The Leeds Teaching Hospitals NHS Trust

Investigations for gynaecological cancer

Investigations are likely to include a combination of the following:

Ultrasound scan

An ultrasound scan is a procedure that uses high frequency sound waves to create an image of part of the inside of the body, such as the womb (uterus). Ultrasound scans are commonly used during pregnancy. They can be external or internal.

If you have an external scan, a small hand held device called a transducer is placed onto your skin and moved over the part of your body being examined. It is linked to a computer and images are shown on a computer screen. If you have an internal scan, a slim transducer probe is placed into your vagina and images are shown on a computer screen. Internal scans may cause some discomfort but don’t usually cause any pain and shouldn’t take very long.

CT (computerised tomography) scan

A CT scan takes a series of x-rays of your body from different angles. It is also known as a CAT scan, which stands for computerised axial tomography.

The CT scanner is large and looks like a thick ring. You will usually lie on your back on a couch. The couch can slide backwards and forwards through the hole of the ring. The x-rays are taken as you move through the machine. Unlike an MRI scan where you are placed inside a tunnel, you should not feel claustrophobic. The scan takes 10-30 minutes and is painless. You may be given a drink or injection of a dye (through a vein in your hand or forearm) which allows particular areas to be seen more clearly. This may make you feel hot all over for a few minutes. You will usually be able to go home as soon as the scan is over. You may find this video on Youtube about having a CT scan helpful. It is produced by MacMillan Cancer Support.

MRI (magnetic resonance imaging) scan

An MRI scan is a type of scan that uses strong magnetic fields and radio waves to produce detailed images of the inside of the body.

The MRI scanner is like a tunnel surrounded by a large circular magnet. You lie on a couch which then slides into the scanner. You have to lie as still as you can, but breathe normally. The radiographer will offer you ear plugs or headphones to wear as the scanner is very noisy. The noise is like a loud clanging inside the tunnel and it goes on throughout the scan. The scan takes about 20 minutes and is painless. Some people feel a bit claustrophobic (closed in) when they are having a scan. If you feel that you are likely to feel this way then tell the radiographers before the day of your scan as they may be able to organise a sedative for you to take. You may be given an injection of a dye, through a vein in your hand or forearm, which allows particular areas to be seen more clearly. You may find this video on Youtube about having an MRI scan helpful. It was produced by Cancer Research UK.

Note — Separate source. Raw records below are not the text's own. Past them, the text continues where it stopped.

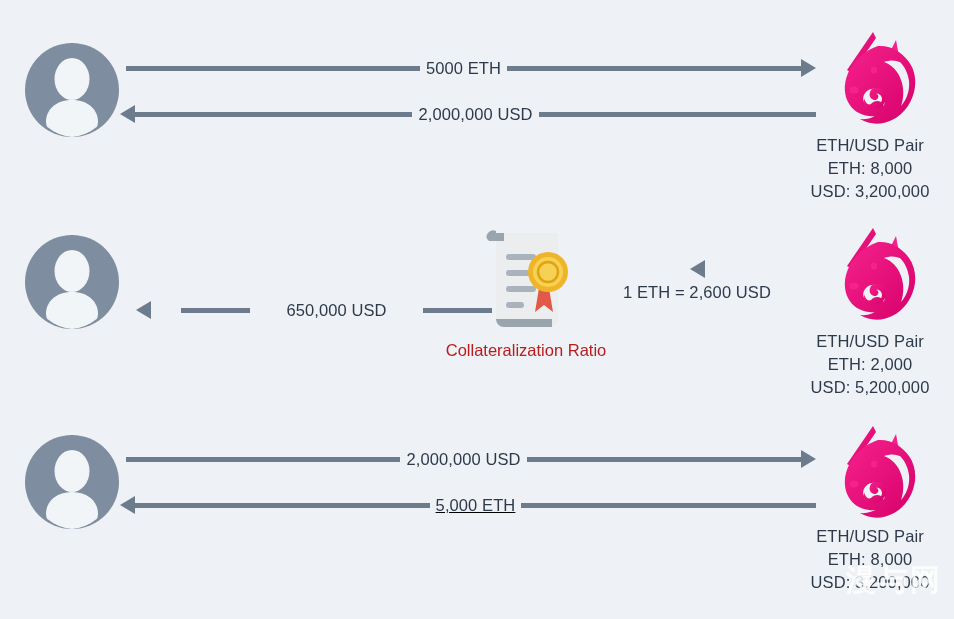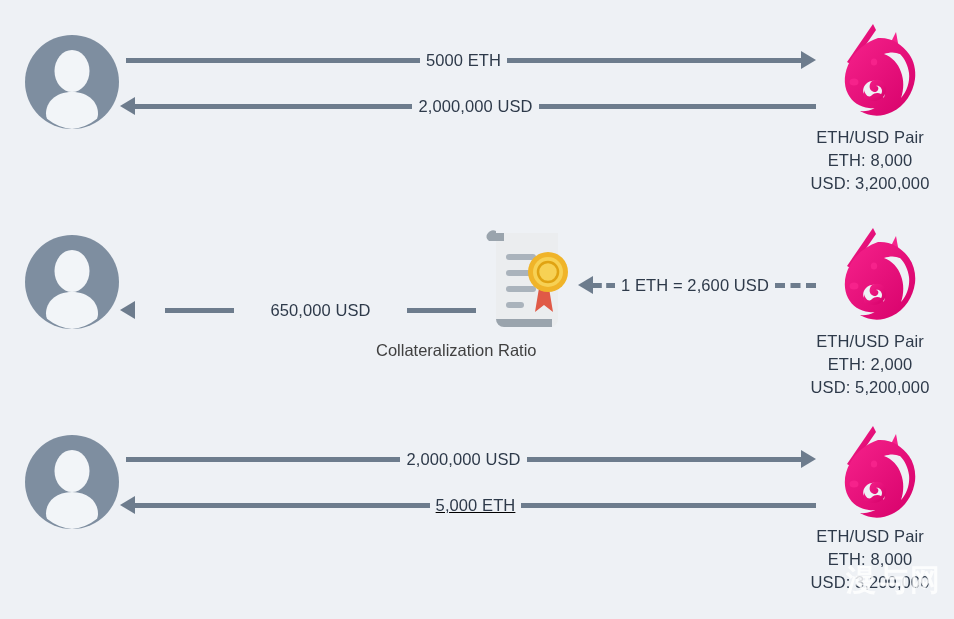--- a/index.html
+++ b/index.html
@@ -114,7 +114,7 @@
 
 <div id="stage">
 
-  <div class="row" style="top:0;height:210px;">
+  <div class="row" style="top:8px;height:210px;">
 
     <div class="avatar" style="left:24px;top:34px;">
       <svg viewBox="0 0 96 96" width="96" height="96" aria-hidden="true">

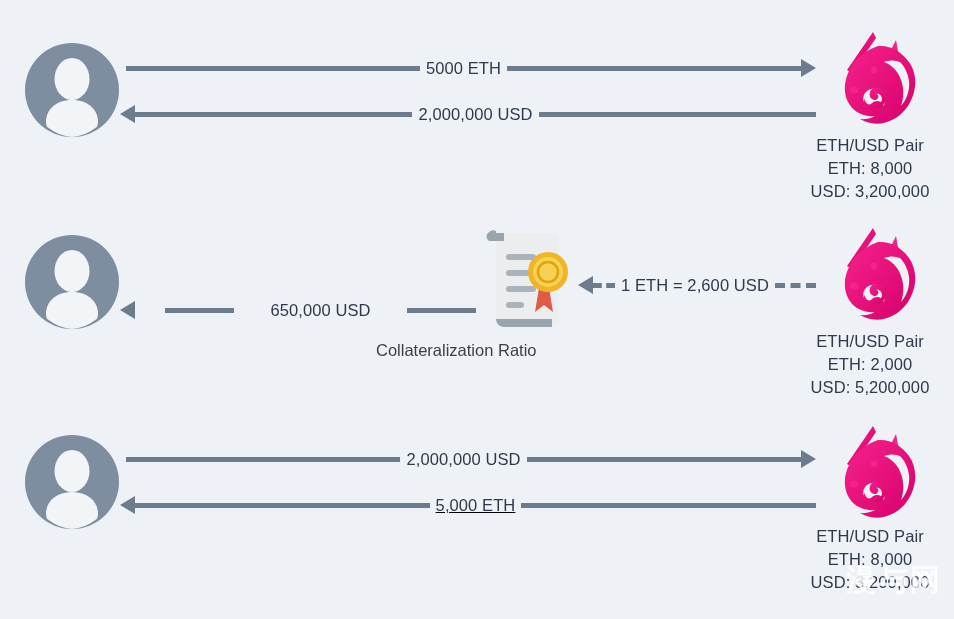--- a/index.html
+++ b/index.html
@@ -206,7 +206,7 @@
       <div>Collateralization Ratio</div>
     </div>
 
-    <div class="flow" style="left:578px;top:62px;width:238px;">
+    <div class="flow" style="left:578px;top:50px;width:238px;flex-direction:column;">
       <div class="head left"></div>
       <div class="seg dashed" style="max-width:22px;"></div>
       <div class="flow-label">1 ETH = 2,600 USD</div>

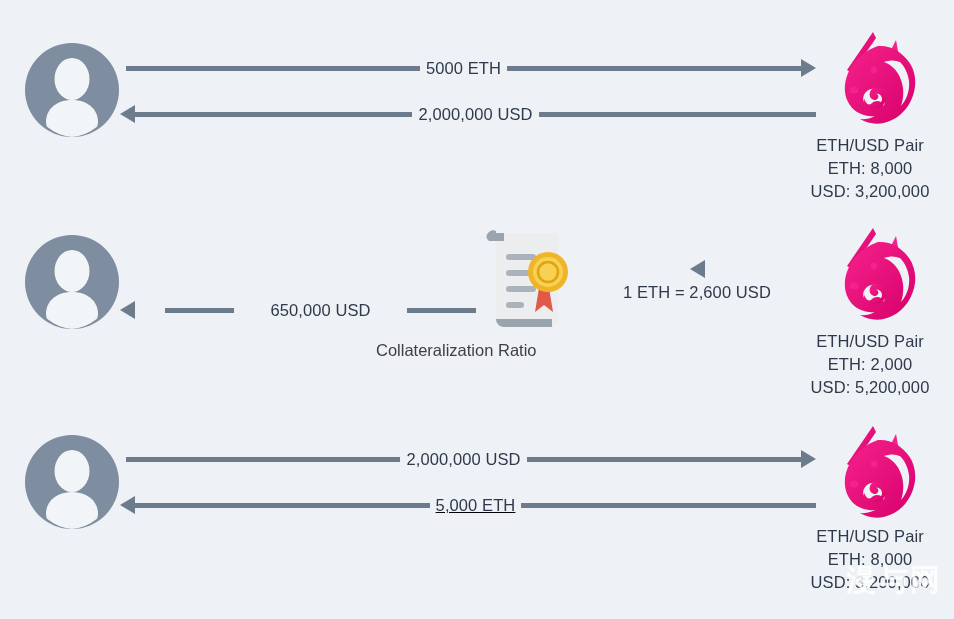--- a/index.html
+++ b/index.html
@@ -179,7 +179,7 @@
     </div>
 
 
-    <div class="flow" style="left:120px;top:87px;width:356px;gap:30px;">
+    <div class="flow" style="left:136px;top:87px;width:356px;gap:30px;">
       <div class="head left"></div>
       <div class="seg"></div>
       <div class="flow-label">650,000 USD</div>

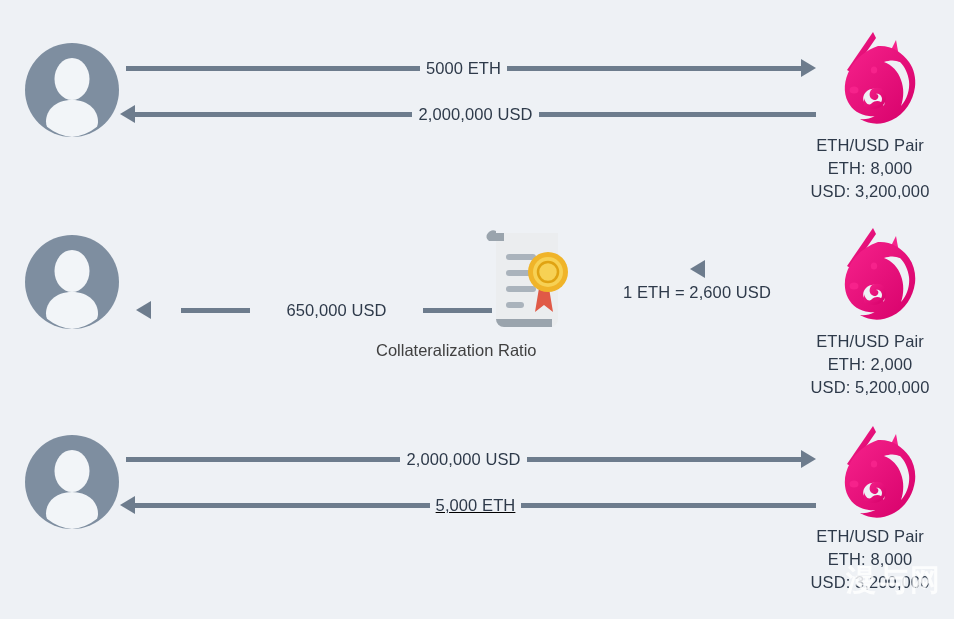--- a/index.html
+++ b/index.html
@@ -93,7 +93,8 @@
   .cert-caption {
     position: absolute;
     width: 300px;
-    color: #404040;
+    text-align: center;
+    color: #b91c1c;
     font-size: 16.5px;
     line-height: 25px;
   }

Hysteroscopy is a procedure to examine the inside of your womb (uterus). It is carried out using a hysteroscope, which is a narrow tube with a telescope at the end. Images are sent to a computer in order to get a close up of the womb. You can watch on screen if you wish. It is similar to having a smear test, but takes a little longer (10 - 30 minutes). It is carried out by a specialist called a hysteroscopist who can be a doctor or a specially trained nurse. You may have some mild discomfort, similar to period pain, but this should settle after a few hours

Hysteroscopies are often carried out in the out-patient department while you are awake. The procedure may be performed under general anaesthetic (when you are asleep), as a day case operation, depending on your circumstances.


Colposcopy is a procedure to find out whether there are abnormal cells on your cervix (neck of the womb). It is usually carried out if you have had an abnormal smear. A microscope (colposcope) with a strong light is used to look at the cervix. The colposcope doesn’t enter the vagina and remains outside the body. Different liquids are dabbed onto the cervix to help identify any areas of abnormal cells. If an abnormal area is found then a small sample of tissue (biopsy) will be taken from the surface of the cervix. A biopsy is about the size of a pinhead. You may feel a slight stinging, but it should not be painful.

The procedure is usually carried out in the out-patient department, while you are awake, by a specialist called a colposcopist. This can be a doctor or a specially trained nurse.

Examination under anaesthetic (EUA)

An EUA is an examination of your vagina and cervix, when you are asleep under a general anaesthetic. It allows you to be examined without it being too uncomfortable. The doctor may also look in your bladder with a cystoscope, which is a narrow tube with a telescope at the end. This is called a cystoscopy. Biopsies may be taken from your cervix, vagina or bladder.

EUA’s are carried out in an operating theatre and you can usually go home the same day.

Ultrasound (USS) Guided Biopsy

This investigation involves inserting a needle through your skin to take away a small amount of tissue (biopsy). It is carried out by a radiologist (X-ray doctor) in the radiology department using an ultrasound machine.

You will be asked to lie down on an ultrasound bed. The radiologist will choose the place for the biopsy with the ultrasound probe. The skin will be cleaned and then numbed with local anaesthetic. A thin needle will be placed through the skin into the place needing biopsy. The ultrasound machine is used to ensure the needle is in the right place. A small sample will then be taken. You will usually go back to the gynaecology ward to recover and may be able to go home a few hours later.